**Given data:**
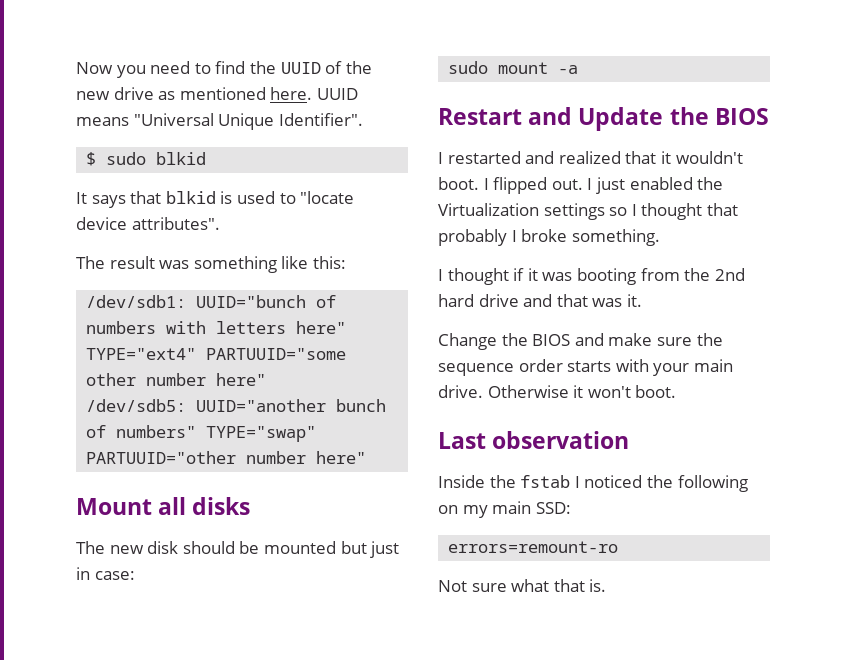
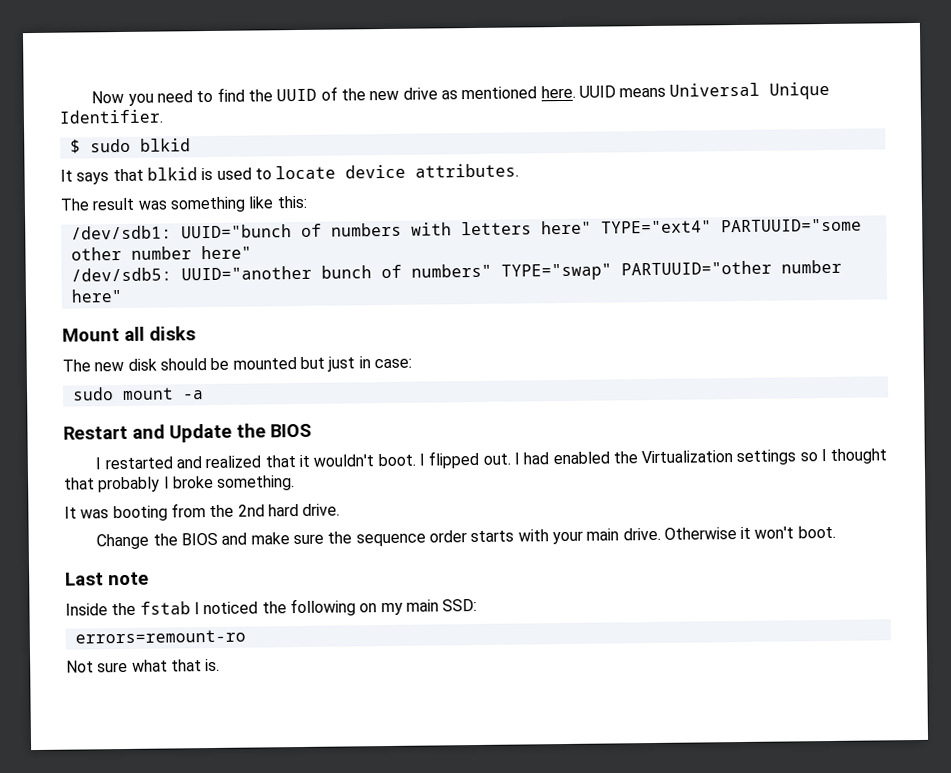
[133,113,363,130] "Universal Unique Identifier". -> [669,81,831,100] [59,109,163,124] Universal Unique Identifier.
[300,191,355,204] [76,217,220,230] "locate device attributes". -> [275,163,520,180] locate device attributes.
[595,177,625,194] just -> [523,452,550,465] had
[438,268,538,285] I thought if it -> [64,506,77,519] It
[478,294,642,307] drive and that was it. -> [302,503,341,516] drive.
[492,431,630,449] observation -> [108,571,149,586] note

**What this task involves:** When copying the records above, please match them exactly but leave out all pictures.

**Exercise result:**
[133,113,363,130] "Universal Unique Identifier". -> [669,81,831,100] [59,109,163,124] Universal Unique Identifier.
[300,191,355,204] [76,217,220,230] "locate device attributes". -> [275,163,520,180] locate device attributes.
[595,177,625,194] just -> [523,452,550,465] had
[438,268,538,285] I thought if it -> [64,506,77,519] It
[478,294,642,307] drive and that was it. -> [302,503,341,516] drive.
[492,431,630,449] observation -> [108,571,149,586] note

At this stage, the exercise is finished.